- [EXERCISE DESCRIPTION] What lines in the data below mention the string "bottom"? Copy them out.

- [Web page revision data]
══════════

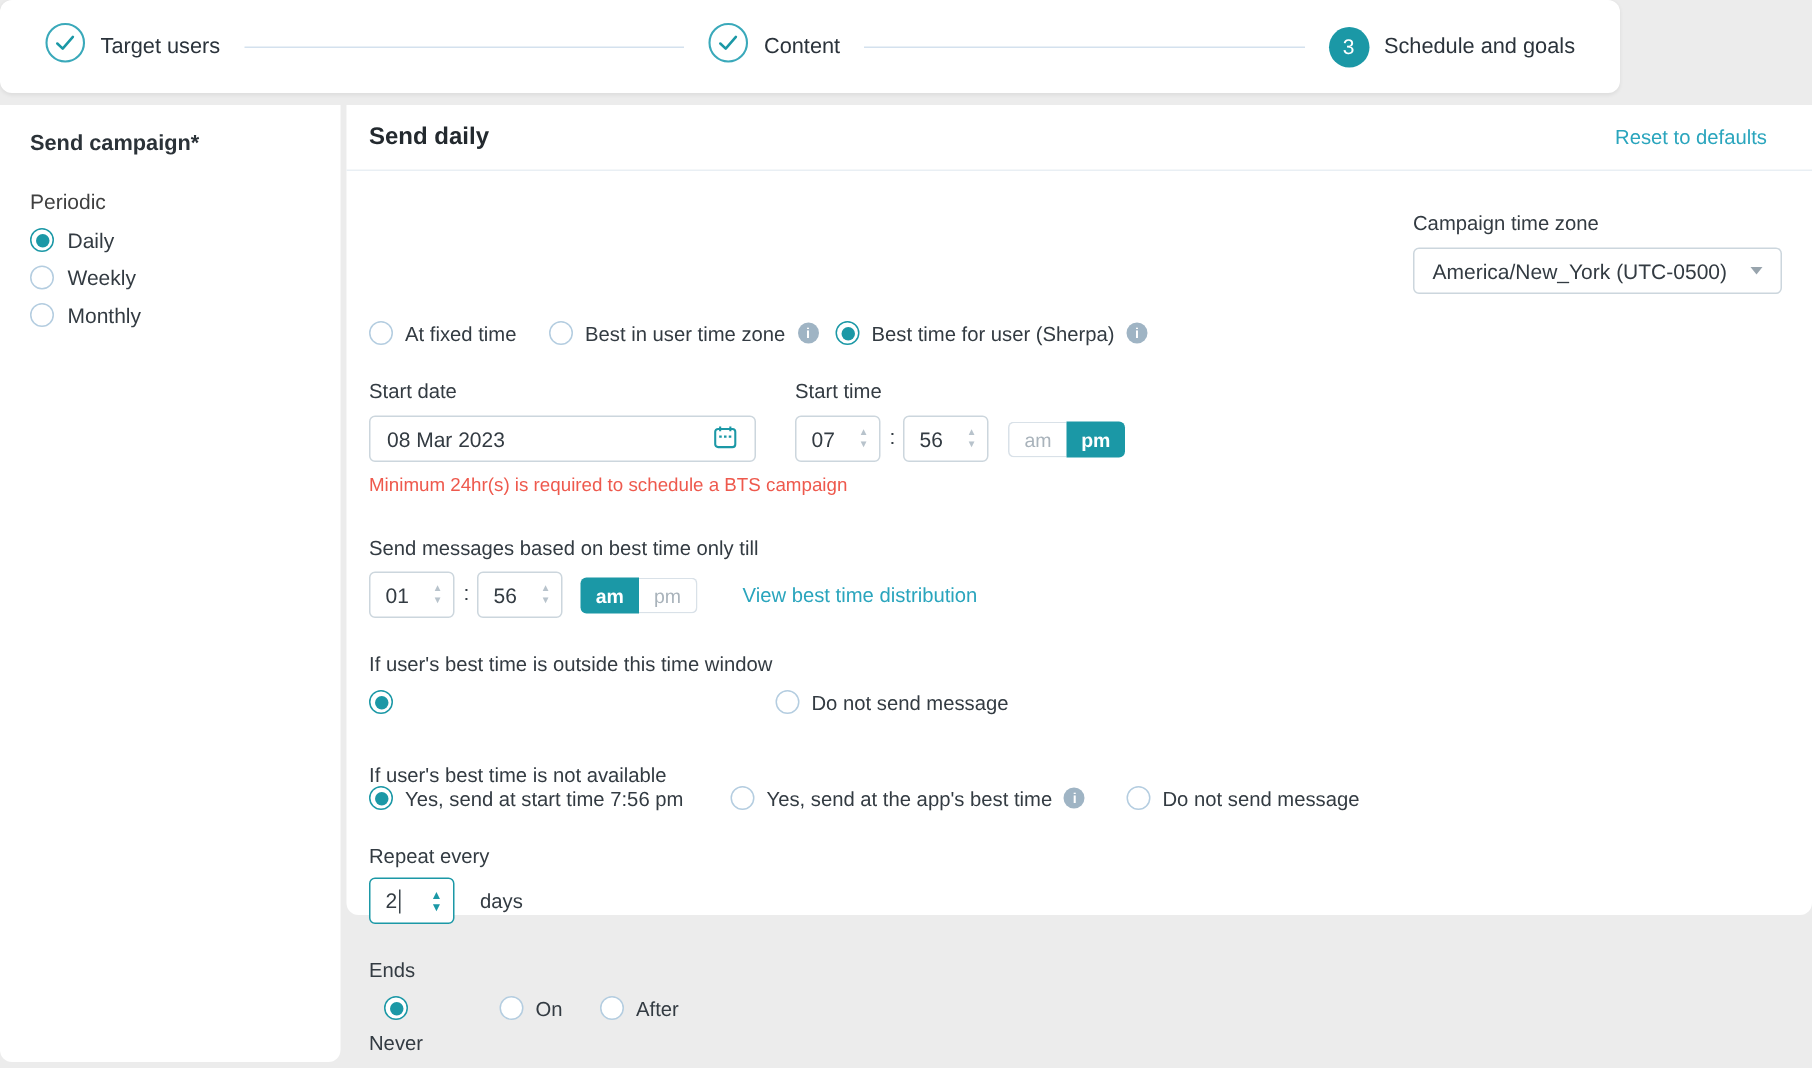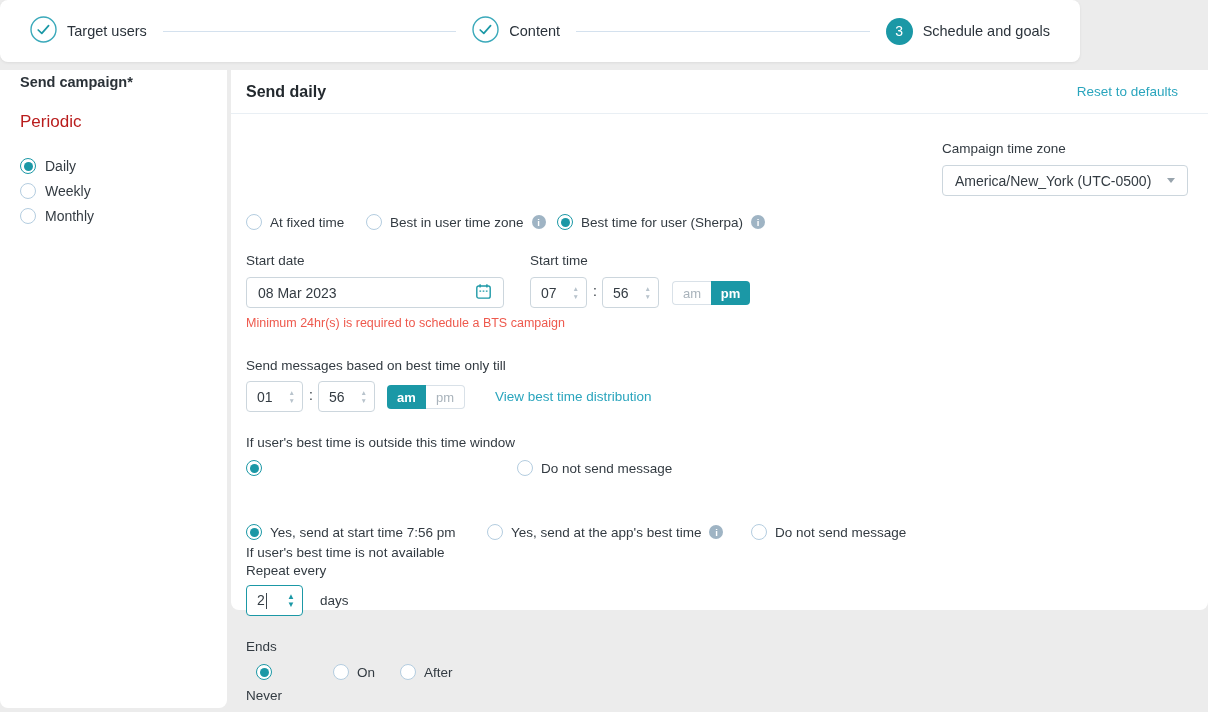--- a/index.html
+++ b/index.html
@@ -32,7 +32,7 @@
   .sidebar {
     position: absolute; top: 70px; left: 0; width: 227px; height: 638px;
     background: #fff; border-radius: 0 0 8px 8px;
-    padding: 4px 20px;
+    padding: 18px 20px;
   }
   .main {
     position: absolute; top: 70px; left: 231px; width: 977px; height: 540px;

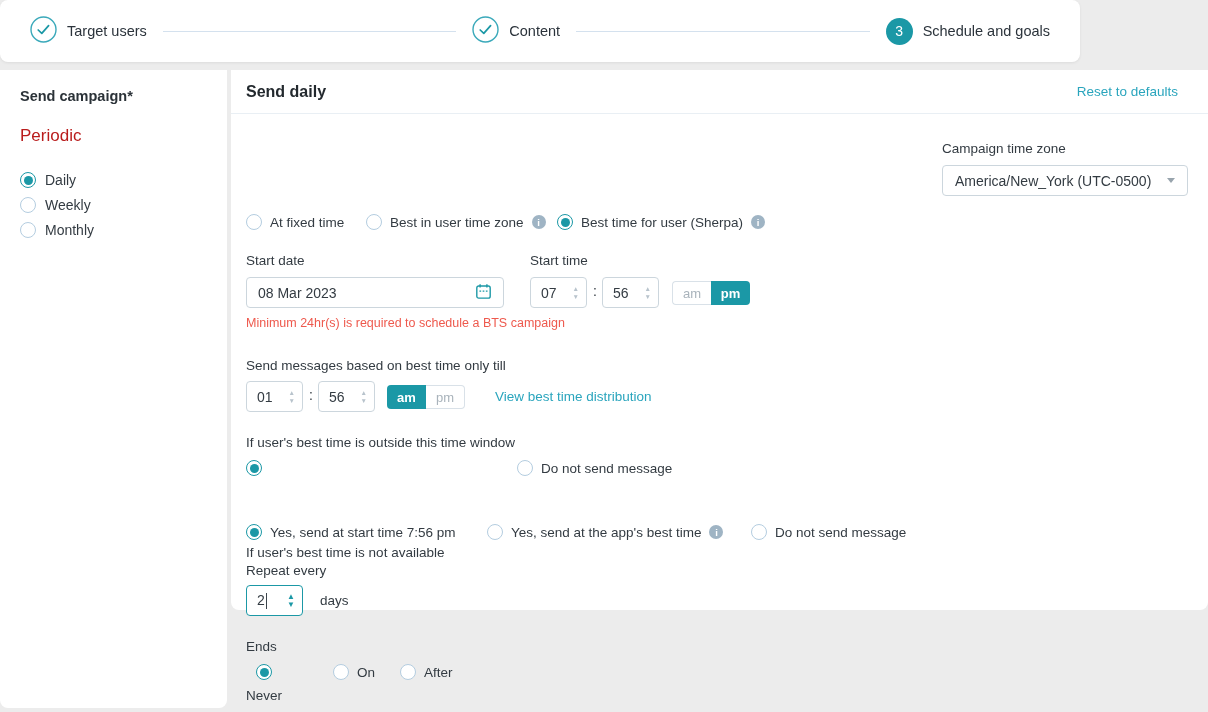--- a/index.html
+++ b/index.html
@@ -41,7 +41,7 @@
 
   
   .sb-title { font-size: 14.5px; font-weight: 700; color: #2b3238; margin-bottom: 22px; }
-  .sb-group { font-size: 17px; color: #b91c1c; margin-bottom: 26px; }
+  .sb-group { font-size: 14px; color: #404040; margin-bottom: 10px; }
   .sb-radio { display: flex; align-items: center; gap: 9px; margin-bottom: 9px; height: 16px; cursor: pointer; }
   .sb-radio .lbl { font-size: 14px; color: #333b42; }
 

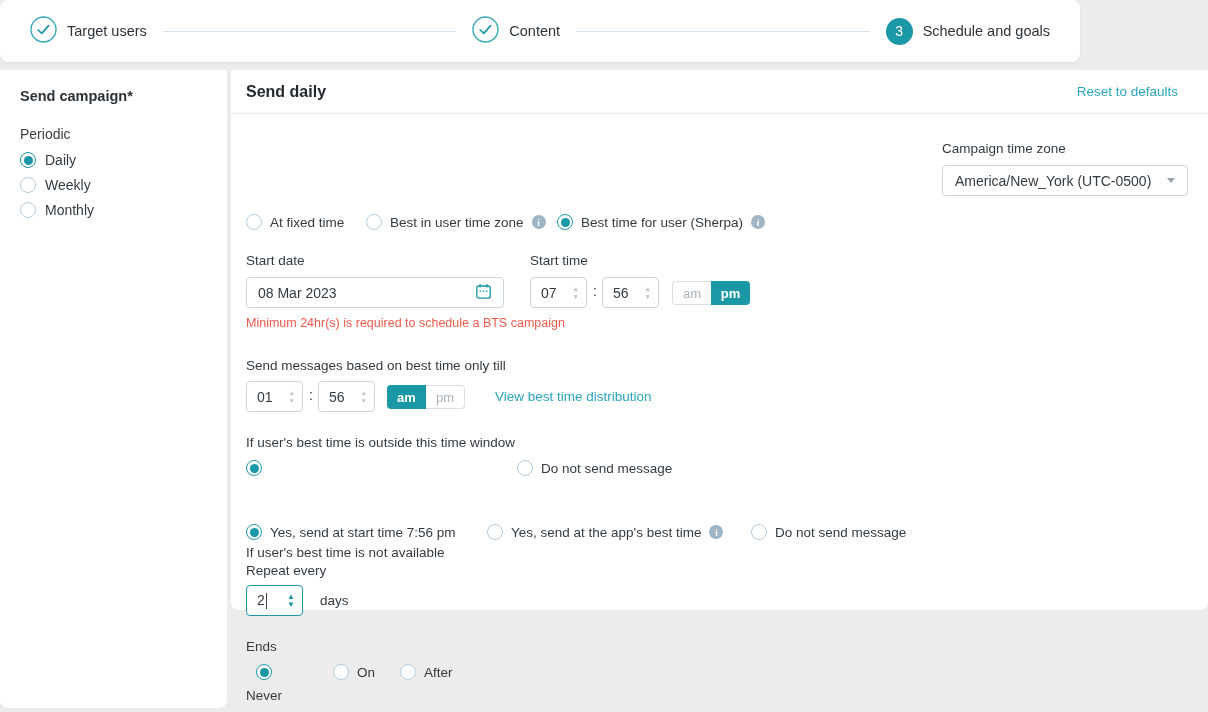--- a/index.html
+++ b/index.html
@@ -274,7 +274,7 @@
     </div>
   </div>
 
-  <div class="row section-label" style="top:439px;margin-top:36px;">If user's best time is not available</div>
+  <div class="row section-label" style="top:439px;">If user's best time is not available</div>
   <div class="row" style="top:454px; height:16px;">
     <div class="radio-item" style="left:0;">
       <span class="radio sel"></span>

══════════

- [WRITTEN SOLUTION]
   .sb-title { font-size: 14.5px; font-weight: 700; color: #2b3238; margin-bottom: 22px; }
-  .sb-group { font-size: 17px; color: #b91c1c; margin-bottom: 26px; }
+  .sb-group { font-size: 14px; color: #404040; margin-bottom: 10px; }
   .sb-radio { display: flex; align-items: center; gap: 9px; margin-bottom: 9px; height: 16px; cursor: pointer; }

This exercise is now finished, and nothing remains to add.